# [Problem to solve]
All entries are to be quoted exactly; the images stay out of the copy.

[Items from a data source]
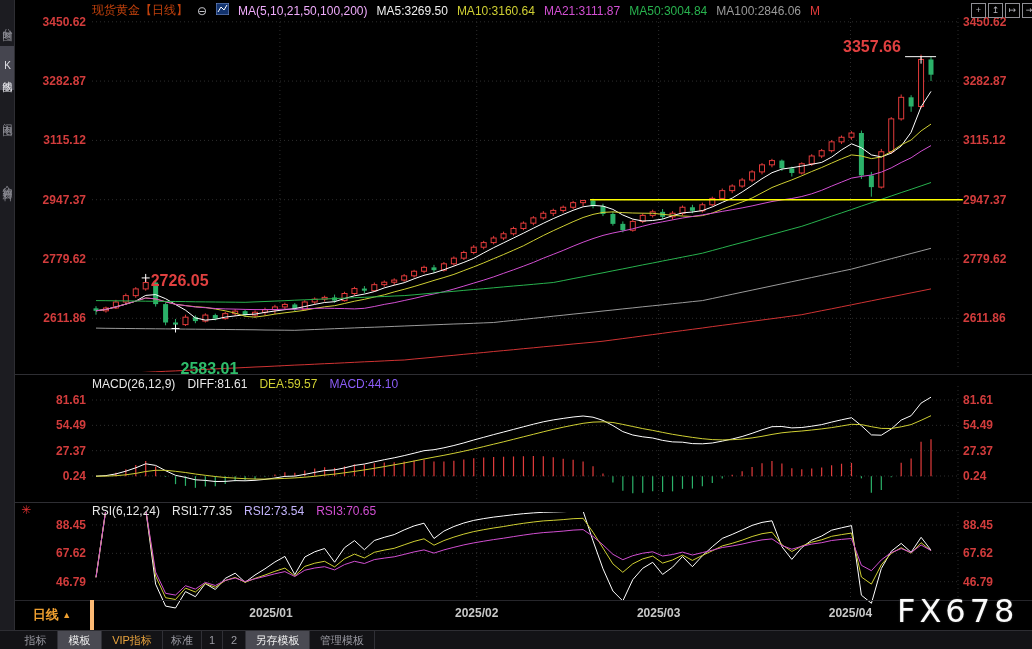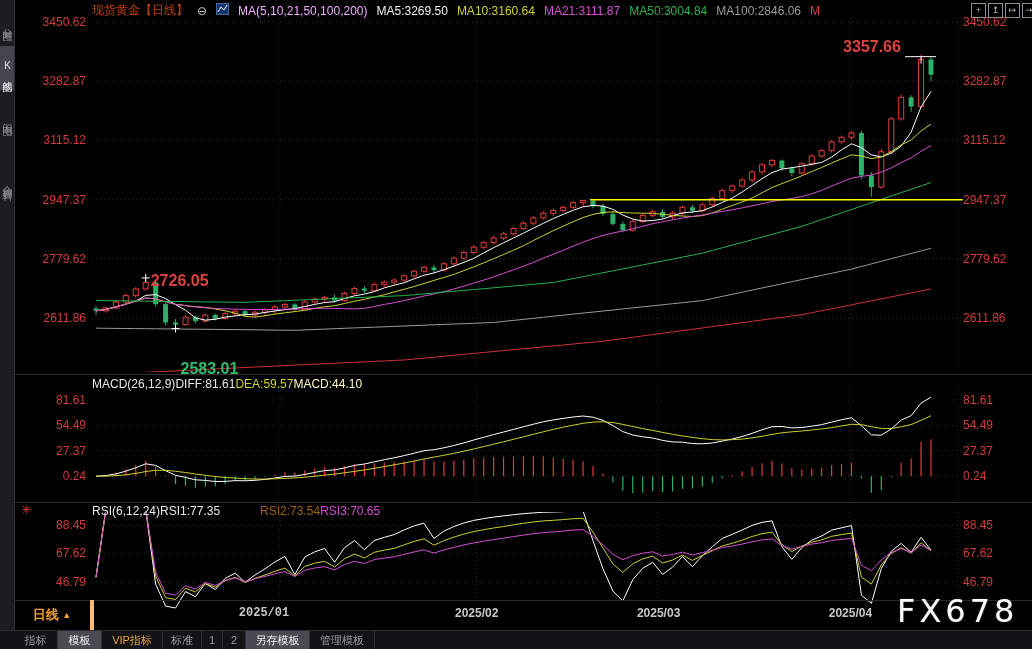--- a/index.html
+++ b/index.html
@@ -21,7 +21,7 @@
             line-height:12px;text-align:center;display:inline-block;cursor:pointer;}
   .minus-ic{color:#c2c2c8;font-size:12px;cursor:pointer;}
   
-  .tick{position:absolute;font-size:12px;color:#d23c3c;z-index:2;}
+  .tick{position:absolute;font-size:12px;color:#d23c3c;z-index:2;font-weight:bold;}
   .tickL{left:14px;width:72px;text-align:right;}
   .tickR{left:963px;width:66px;text-align:left;}
   .ann{position:absolute;font-size:16px;font-weight:bold;z-index:3;}

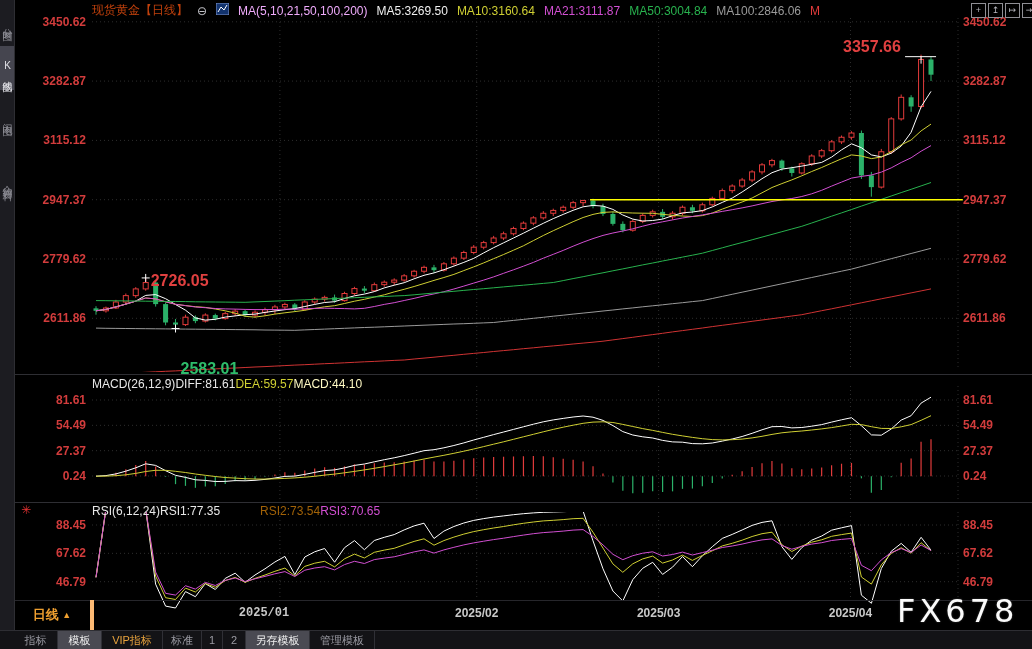--- a/index.html
+++ b/index.html
@@ -15,7 +15,7 @@
   
   .hdr{left:92px;top:2px;display:flex;gap:9px;font-size:12px;align-items:center;}
   .hdr .sym{color:#c2410c;}
-  .subhdr{display:flex;gap:0;font-size:12px;}
+  .subhdr{display:flex;gap:12px;font-size:12px;}
   .icon-btns{left:971px;top:3px;display:flex;gap:2px;}
   .icon-btn{width:13px;height:13px;border:1px solid #8f8f95;color:#b8b8c0;font-size:9px;
             line-height:12px;text-align:center;display:inline-block;cursor:pointer;}

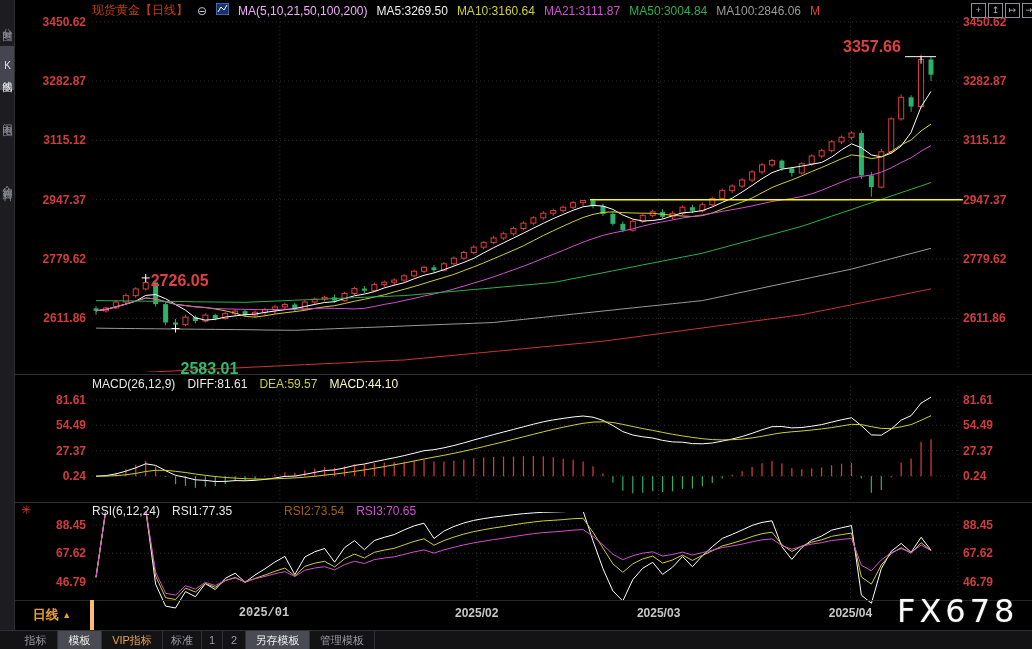--- a/index.html
+++ b/index.html
@@ -577,7 +577,7 @@
   <span style="color: rgb(232, 232, 232);">MACD(26,12,9)</span>
   <span style="color: rgb(232, 232, 232);">DIFF:81.61</span>
   <span style="color: rgb(207, 207, 51);">DEA:59.57</span>
-  <span style="color: #fef9c3;">MACD:44.10</span>
+  <span style="color: #8b5cf6;">MACD:44.10</span>
 </div>
 
 <span class="ov starburst">✳</span>

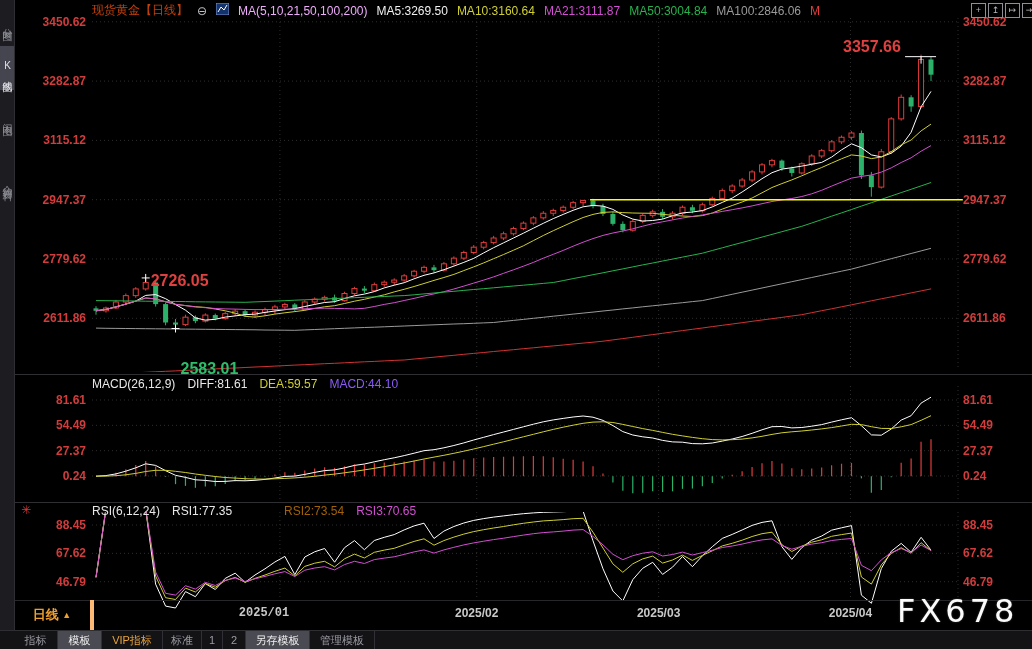--- a/index.html
+++ b/index.html
@@ -584,7 +584,7 @@
 <div class="ov subhdr" style="left:92px;top:504px;">
   <span style="color: rgb(232, 232, 232);">RSI(6,12,24)</span>
   <span style="color: rgb(232, 232, 232);">RSI1:77.35</span>
-  <span style="color: #a16207; margin-left: 40px;">RSI2:73.54</span>
+  <span style="color: #c4b5fd;">RSI2:73.54</span>
   <span style="color: rgb(210, 79, 210);">RSI3:70.65</span>
 </div>
 

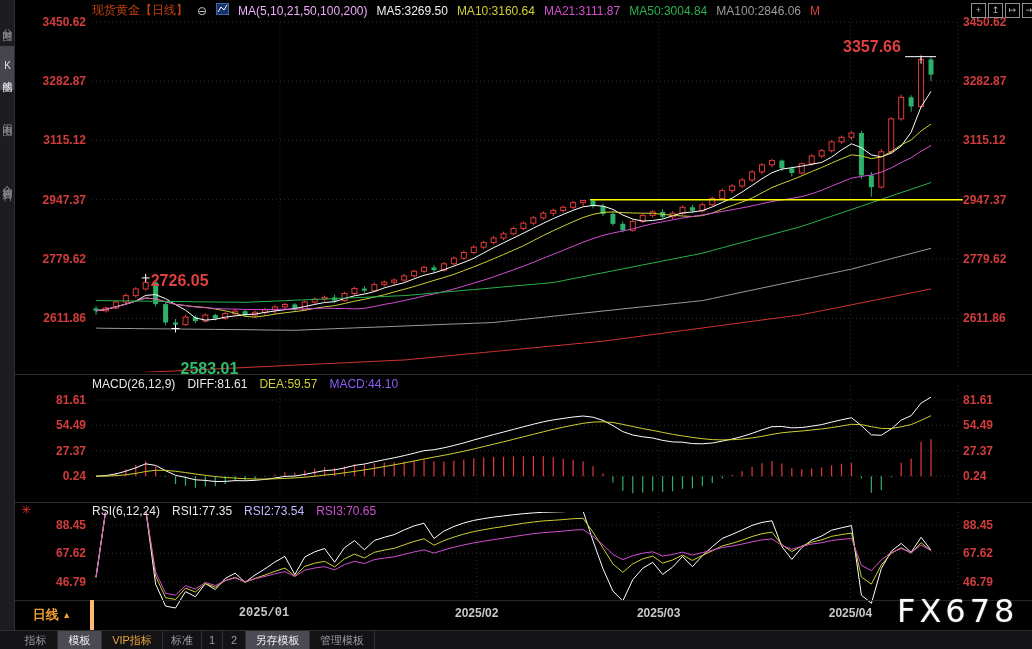--- a/index.html
+++ b/index.html
@@ -634,7 +634,7 @@
 <div class="tick tickR" style="top: 546.35px;">67.62</div>
 <div class="tick tickL" style="top: 574.7px;">46.79</div>
 <div class="tick tickR" style="top: 574.7px;">46.79</div>
-<div class="datelab" style="left: 234px; font-family: Liberation Mono, monospace;">2025/01</div>
+<div class="datelab" style="left: 241px;">2025/01</div>
 <div class="datelab" style="left: 446.72px;">2025/02</div>
 <div class="datelab" style="left: 628.631px;">2025/03</div>
 <div class="datelab" style="left: 820.482px;">2025/04</div>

# [Exercise solution]
--- a/index.html
+++ b/index.html
@@ -21,7 +21,7 @@
             line-height:12px;text-align:center;display:inline-block;cursor:pointer;}
   .minus-ic{color:#c2c2c8;font-size:12px;cursor:pointer;}
   
-  .tick{position:absolute;font-size:12px;color:#d23c3c;z-index:2;}
+  .tick{position:absolute;font-size:12px;color:#d23c3c;z-index:2;font-weight:bold;}
   .tickL{left:14px;width:72px;text-align:right;}
   .tickR{left:963px;width:66px;text-align:left;}
   .ann{position:absolute;font-size:16px;font-weight:bold;z-index:3;}

--- a/index.html
+++ b/index.html
@@ -15,7 +15,7 @@
   
   .hdr{left:92px;top:2px;display:flex;gap:9px;font-size:12px;align-items:center;}
   .hdr .sym{color:#c2410c;}
-  .subhdr{display:flex;gap:0;font-size:12px;}
+  .subhdr{display:flex;gap:12px;font-size:12px;}
   .icon-btns{left:971px;top:3px;display:flex;gap:2px;}
   .icon-btn{width:13px;height:13px;border:1px solid #8f8f95;color:#b8b8c0;font-size:9px;
             line-height:12px;text-align:center;display:inline-block;cursor:pointer;}

--- a/index.html
+++ b/index.html
@@ -577,7 +577,7 @@
   <span style="color: rgb(232, 232, 232);">MACD(26,12,9)</span>
   <span style="color: rgb(232, 232, 232);">DIFF:81.61</span>
   <span style="color: rgb(207, 207, 51);">DEA:59.57</span>
-  <span style="color: #fef9c3;">MACD:44.10</span>
+  <span style="color: #8b5cf6;">MACD:44.10</span>
 </div>
 
 <span class="ov starburst">✳</span>

--- a/index.html
+++ b/index.html
@@ -584,7 +584,7 @@
 <div class="ov subhdr" style="left:92px;top:504px;">
   <span style="color: rgb(232, 232, 232);">RSI(6,12,24)</span>
   <span style="color: rgb(232, 232, 232);">RSI1:77.35</span>
-  <span style="color: #a16207; margin-left: 40px;">RSI2:73.54</span>
+  <span style="color: #c4b5fd;">RSI2:73.54</span>
   <span style="color: rgb(210, 79, 210);">RSI3:70.65</span>
 </div>
 

--- a/index.html
+++ b/index.html
@@ -634,7 +634,7 @@
 <div class="tick tickR" style="top: 546.35px;">67.62</div>
 <div class="tick tickL" style="top: 574.7px;">46.79</div>
 <div class="tick tickR" style="top: 574.7px;">46.79</div>
-<div class="datelab" style="left: 234px; font-family: Liberation Mono, monospace;">2025/01</div>
+<div class="datelab" style="left: 241px;">2025/01</div>
 <div class="datelab" style="left: 446.72px;">2025/02</div>
 <div class="datelab" style="left: 628.631px;">2025/03</div>
 <div class="datelab" style="left: 820.482px;">2025/04</div>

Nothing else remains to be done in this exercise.